- Born: Alejandro Enrique Ferrer October 18, 1960 (age 65) Havana, Cuba
- Education: Barry University (BA) University of Miami (JD)
- Occupations: Judge, law professor, television personality
- Spouse: Jane Ferrer
- Children: 2

= Alex Ferrer =

American television personality and lawyer (born 1960)

Alejandro Enrique Ferrer (born October 18, 1960), known professionally as Judge Alex, is an American television personality, lawyer, and retired judge who presided as the arbitrator on the eponymous Judge Alex.

== Early life and education ==
Ferrer was born in Havana, Cuba in 1960 and immigrated to the United States with his family when he was one year old. He attended Rockway Junior High School.

While working as a police officer, Ferrer received a Bachelor of Professional Studies degree from Barry University. Ferrer earned a J.D. from the University of Miami, where he became a published member of its law review. Ferrer also served as judicial director of the university's alumni association.

== Career ==
At 19, Ferrer served as a young police officer in Florida.
Ferrer practiced law in Miami, focusing on civil litigation, including suits involving medical malpractice, wrongful deaths, personal injuries and commercial business litigation.

=== Judicial ===
In 1995, he became an associate administrative judge in the criminal division of the 11th judicial circuit, which covers Miami-Dade County, where he spent ten years presiding over criminal cases. He also served as an appellate judge over appeals from the Miami-Dade County Court, county commission and other agencies.

In 1999, he was elected to serve as district representative to the executive committee of the Conference of Circuit Court Judges, a position he held until 2001. He is a member of the Florida Bar and the District of Columbia Bar Association. He has been an adjunct professor at Florida International University and taught media relations to other judges at The New Judges College and The College of Advanced Judicial Studies, as well as at various national conferences.

As the child of Cuban immigrants, Ferrer is fully bilingual.

==Roles in Sun Gym Gang trials==

===Sun Gym Gang murder trials===
Judge Alex presided over the trials of Sun Gym gang members Daniel Lugo and Adrian Doorbal.

On July 17, 1998, Ferrer sentenced both to death for each of the murders of Frank Griga and Krisztina Furton, as well as two prison terms for other crimes.

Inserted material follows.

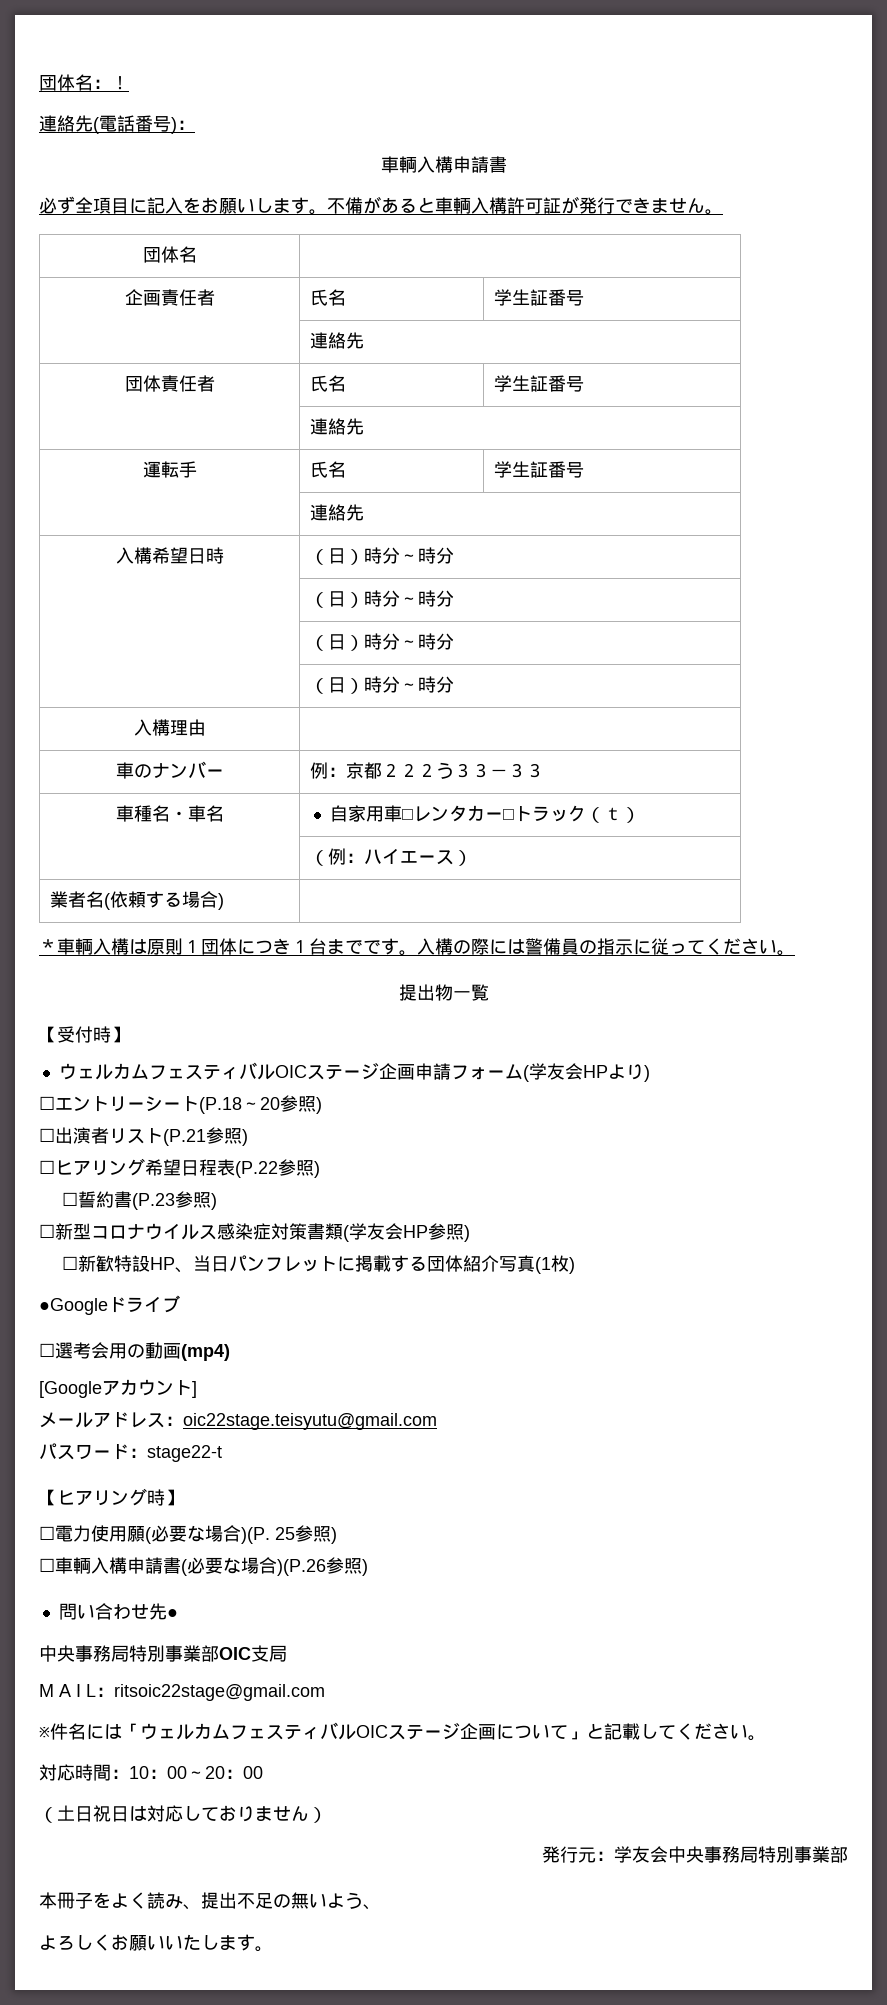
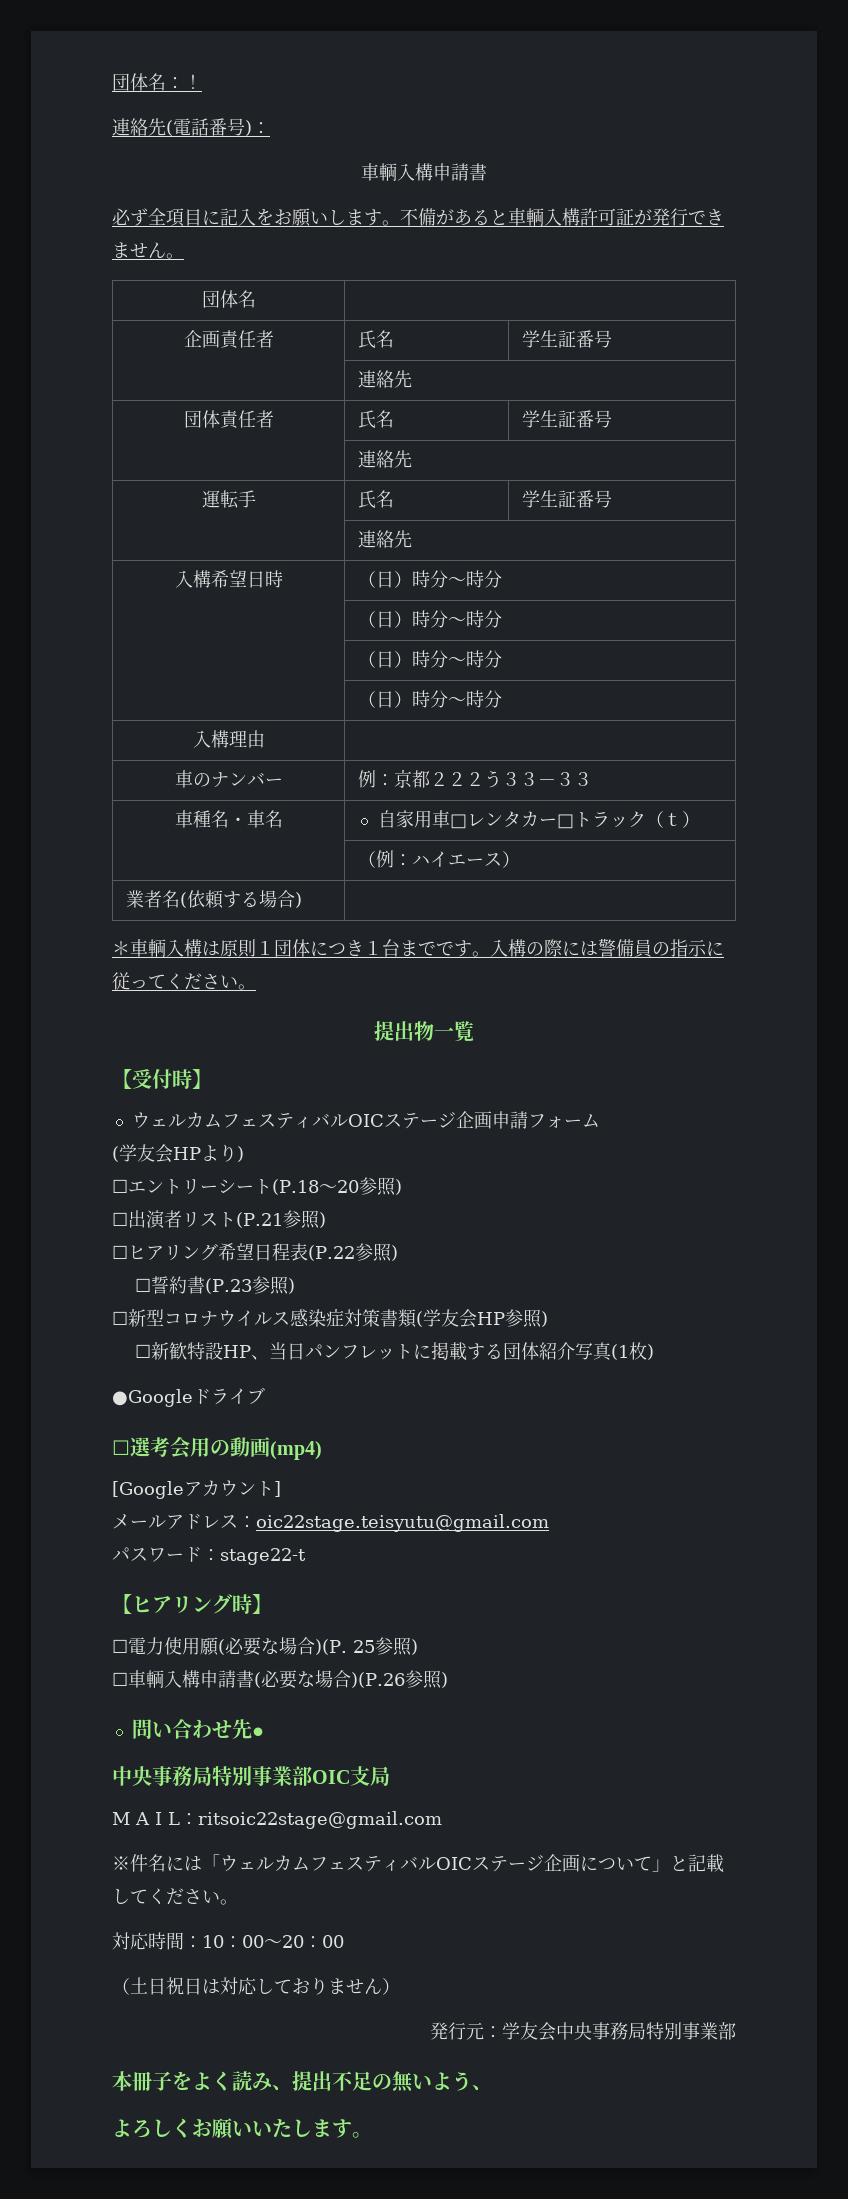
- ウェルカムフェスティバルOICステージ企画申請フォーム(学友会HPより)
+ ウェルカムフェスティバルOICステージ企画申請フォーム
+ (学友会HPより)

===Marc Schiller's Medicare fraud trial===
The judge provided favorable testimony in February 1999 to Marc Schiller, the Sun Gym gang's first victim. Before Schiller's abduction and attempted murder, he had led a Medicare fraud scheme and was facing 25 years in jail. Ferrer stepped in to provide testimony as a sitting judge, which is extremely rare and set precedent in its own right. He credited Schiller's courage and the conditions he faced in helping prosecute Lugo and Doorbal. Schiller's sentence was reduced to the federal minimum of 46 months in prison.

==Preston v. Ferrer==
In 2005, Ferrer was presented with a demand for arbitration by attorney Arnold Preston, who worked for Ferrer under a "personal management" contract. Preston claimed Ferrer owed him fees under the contract. Ferrer countered, claiming Preston had acted as a talent agent without a license and therefore under California law the contract was void and unenforceable. The question of whether a judge or an arbitrator should decide the "talent agent" question went all the way to the United States Supreme Court in the case Preston v. Ferrer. The Court ruled in Preston's favor in 2008, holding that an arbitrator, rather than a state judge, should decide whether Preston violated California's talent agency act.

==Television appearances==
Judge Alex is an American arbitration-based reality court show, presided over by Judge Alex Ferrer. The syndicated series debuted on September 12, 2005, and ran for nine seasons.

Judge Alex appeared on the January 27, 2007 episode of 1 vs. 100. On July 6, 2007, he appeared on Fox News Channel's Red Eye w/ Greg Gutfeld. He was a guest on Verdict with Dan Abrams on July 15, 2008. On November 17, 2008, he appeared on Trivial Pursuit: America Plays as the captain of America's team. On November 21, 2008, as a contestant playing for a charity during a special "Judges Week" program. Judge Alex appeared on an episode of America's Most Wanted (episode date March 22, 2010).

He appeared on Orlando, Florida's WOFL Fox 35 and the Fox News Channel as a legal expert during coverage of the Casey Anthony murder trial in 2011 and George Zimmerman murder trial in 2013.

In 2018, Ferrer began hosting an American true-crime television series called Whistleblower on the CBS television network.

==Personal life==
Ferrer resides in the Miami area with his wife, Jane, their two children and their dog, Eevee.